• [The task]
All lines from the top of the records below through the line holding "Maileg - Lullaby", and only those, should be printed exactly, minus the pictures.
***
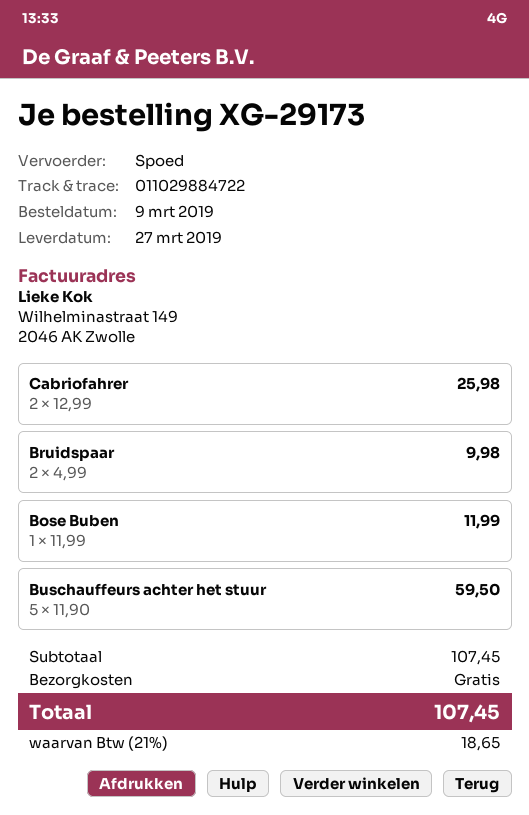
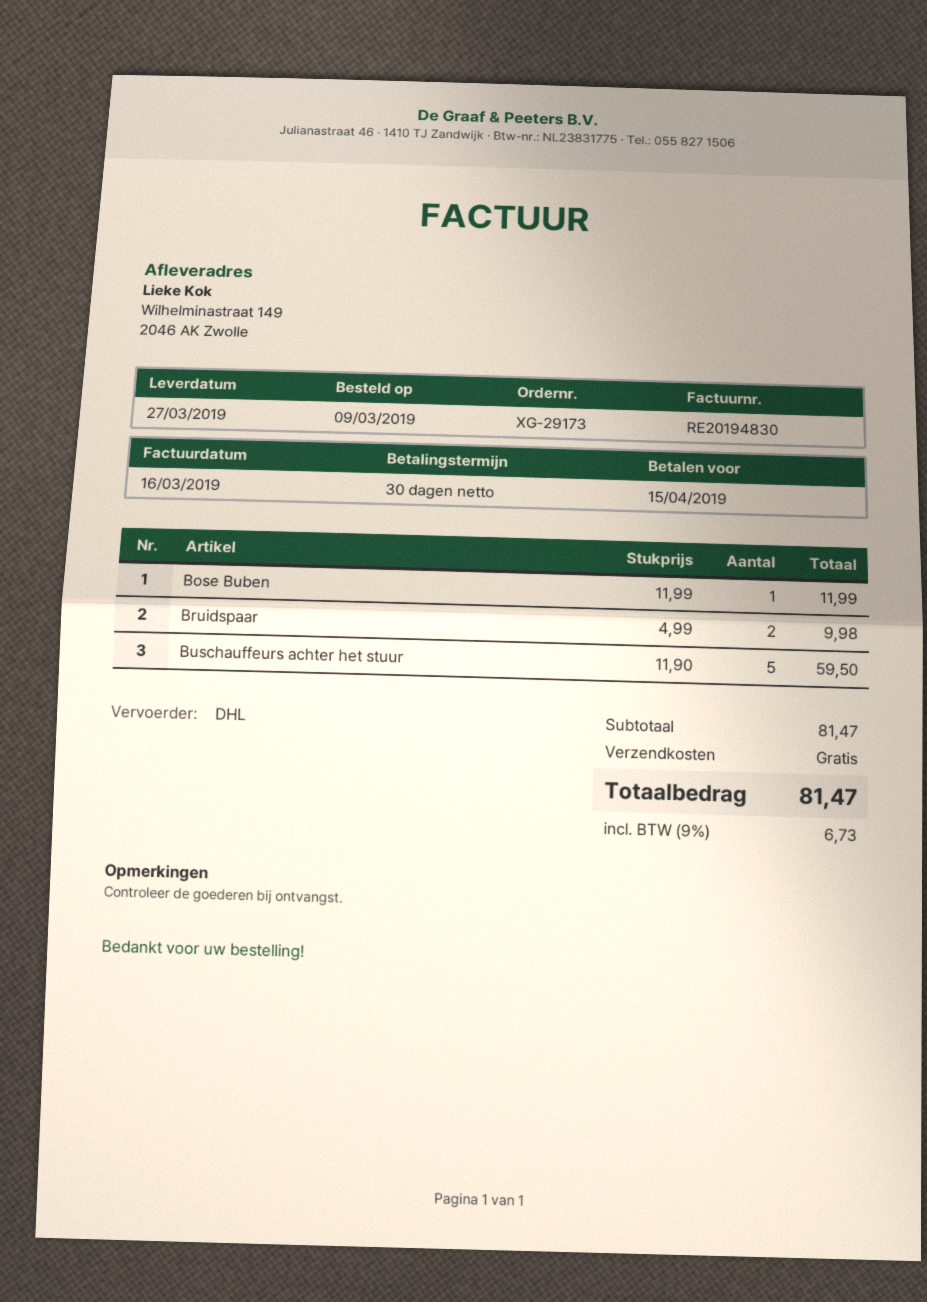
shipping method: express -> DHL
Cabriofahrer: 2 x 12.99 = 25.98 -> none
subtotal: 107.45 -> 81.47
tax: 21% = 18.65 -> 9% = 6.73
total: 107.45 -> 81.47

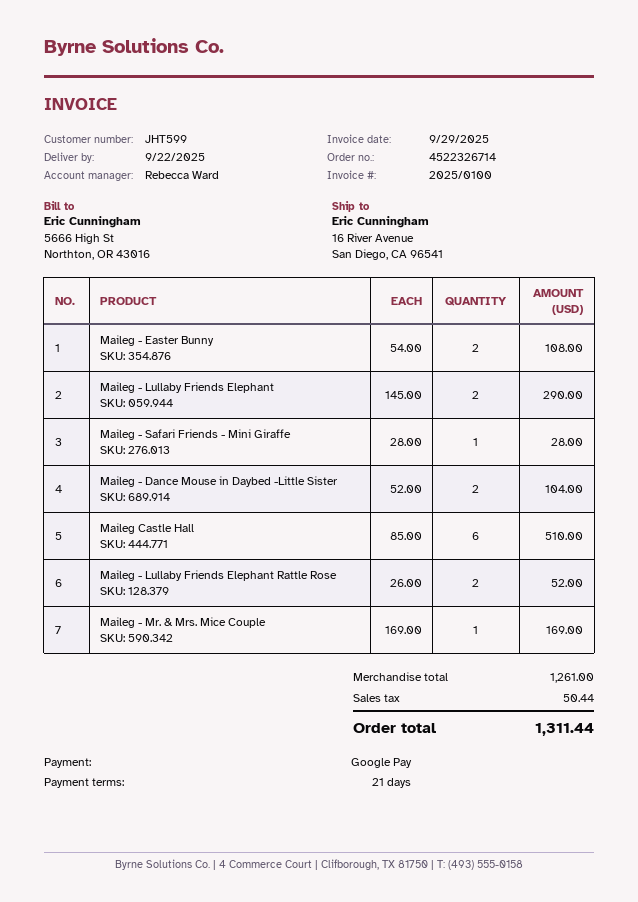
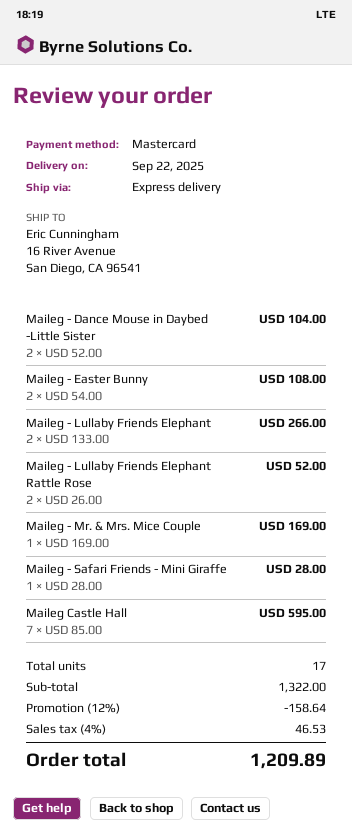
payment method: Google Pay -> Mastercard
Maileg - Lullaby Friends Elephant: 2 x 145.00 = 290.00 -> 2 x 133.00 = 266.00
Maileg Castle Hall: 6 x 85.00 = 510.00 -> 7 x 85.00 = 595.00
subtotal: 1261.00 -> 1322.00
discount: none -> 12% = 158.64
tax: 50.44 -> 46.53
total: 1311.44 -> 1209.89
***
• [Solved exercise]
shipping method: express -> DHL
Cabriofahrer: 2 x 12.99 = 25.98 -> none
subtotal: 107.45 -> 81.47
tax: 21% = 18.65 -> 9% = 6.73
total: 107.45 -> 81.47

payment method: Google Pay -> Mastercard
Maileg - Lullaby Friends Elephant: 2 x 145.00 = 290.00 -> 2 x 133.00 = 266.00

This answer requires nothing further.